Maintenance is an important and often overlooked part of this treatment. First, the prosthetic device should be designed with proper emergence profile and convex contours that enable spillways for debris. Second, patient hygiene practices are paramount. The patient is given a Waterpik and is asked to use it on a low setting (e.g. 3) to further facilitate debris removal from under the framework. The patient is asked to avoid the abutments with the Waterpik in an effort to protect the hemi-desmosomal connection to the multi-unit abutments. Instead, the patient is asked to use a Nimbus extra-soft bristled toothbrush to clean around the abutments. The recommended toothpaste is any low abrasive toothpaste in an effort to preserve the polish and luster of the restoration. The patient is also given Superlfoss for use under the bridge, and advised to use mouth rinse as he or she is willing or able. Lastly, the patient is scheduled for 1-year re-care visits (this timeline may be more or less frequent depending on patient risk factors or patient hygiene practices and how they relate to dutiful implant maintenance). The implants and associated tissues should be clinically evaluated and radiographs should be made at appropriate intervals. The Multi-Base Abutments should be cleansed of calculus or plaque using the correct instrumentation. Lastly, it is important to note that it is the position of the American College of Prosthodontists that removal of the prosthesis is not necessary unless there are “signs of peri-implantitis, a demonstrated inability to maintain adequate oral hygiene, or there are mechanical complications that require removal.”

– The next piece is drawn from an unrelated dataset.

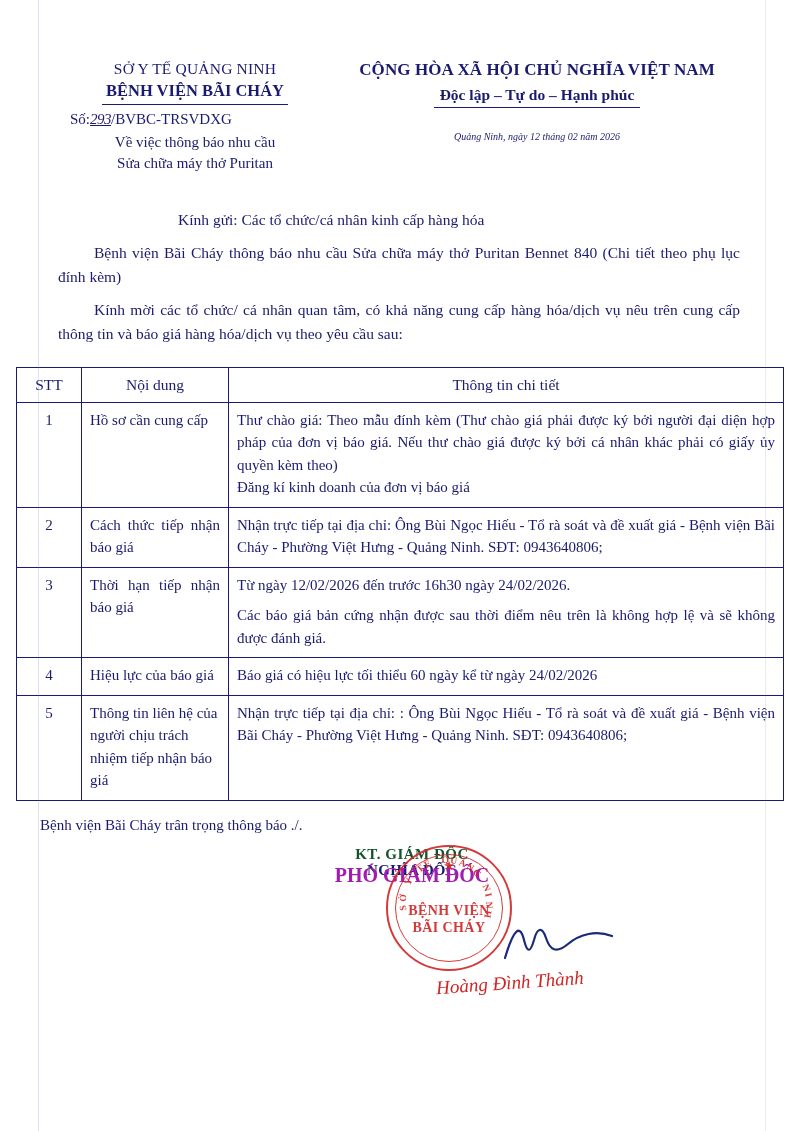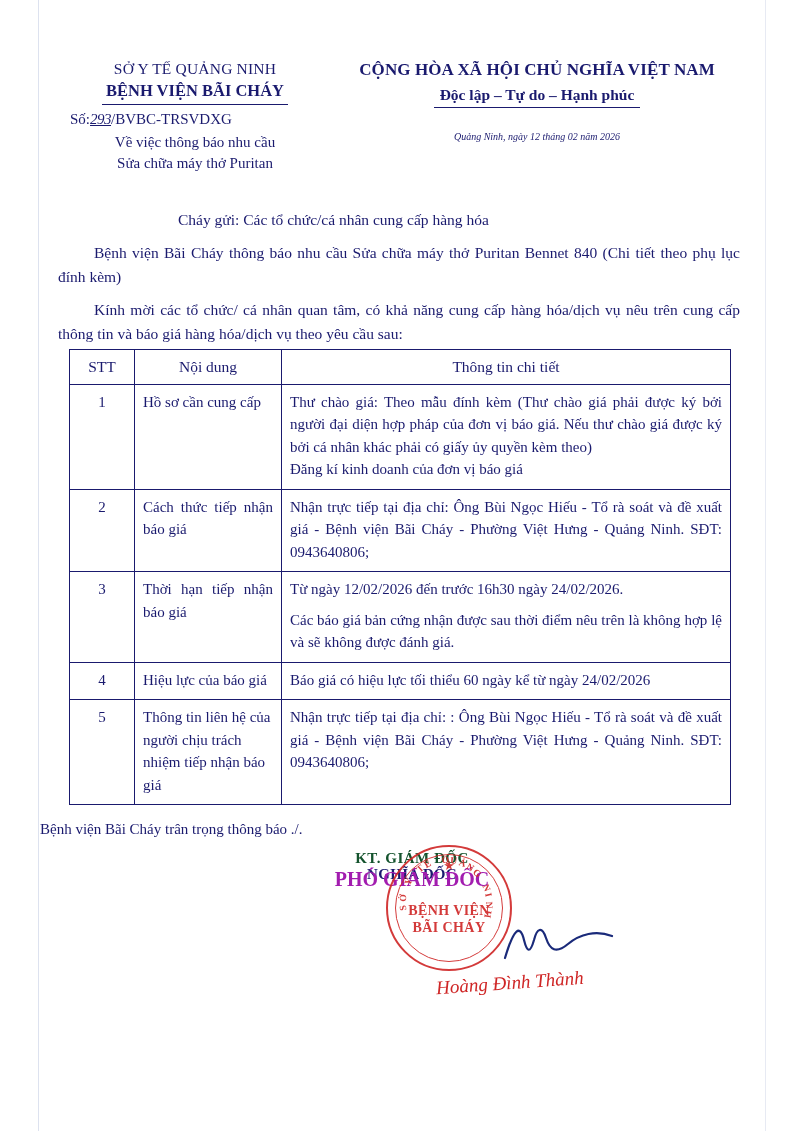"Cháy gửi: Các tổ chức/cá" div.recipient { text: Cháy gửi: Các tổ chức/cá nhân cung -> Kính gửi: Các tổ chức/cá nhân kinh }
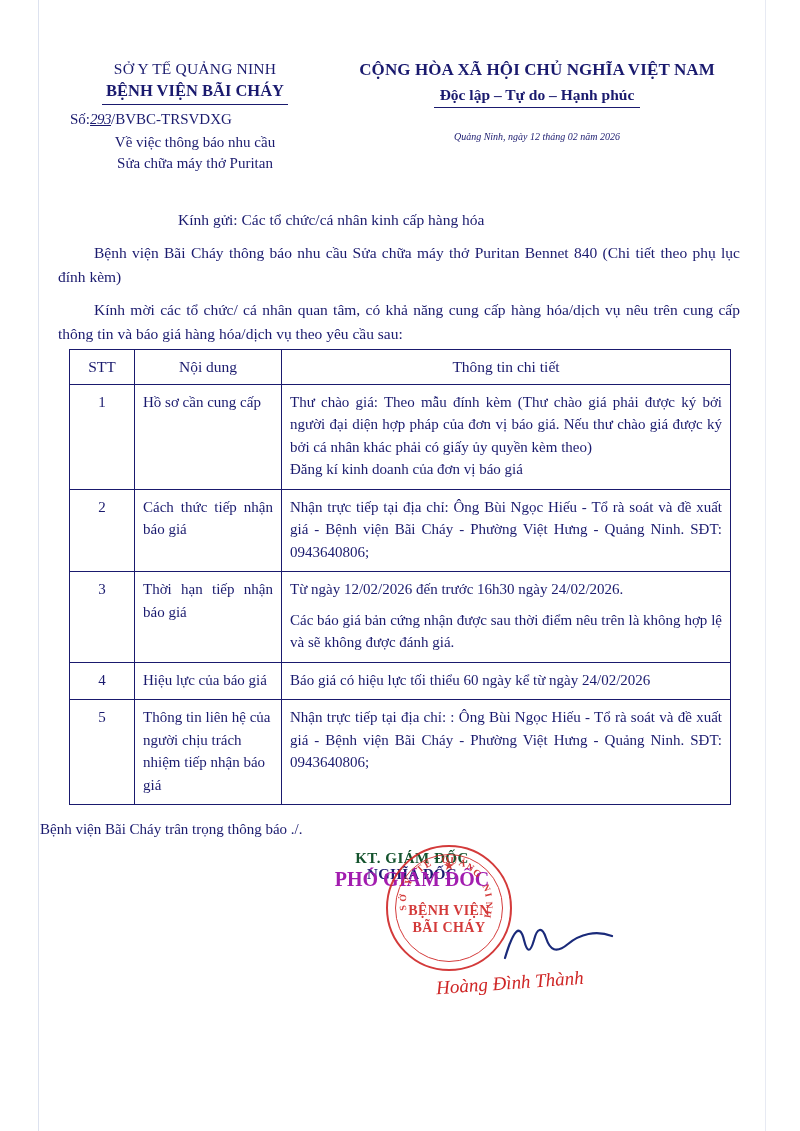"STT" table.main { margin: 2px auto 0 auto -> 20px auto 0 auto; width: 662px -> 768px }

As is evident by this journal entry, All-on-X treatment is complicated, and includes many treatment considerations. Esthetics, occlusion, biomechanics, surgical implant protocols, denture design, maintenance, and phonation all require attention and expertise if All-on-X treatment is to be performed. These types of prostheses can be very challenging, and require a lot of knowledge to execute properly. Ultimately, a well-made, full arch, implant supported prosthesis offers a high degree of satisfaction to provider and patient (figure 13a, 13b).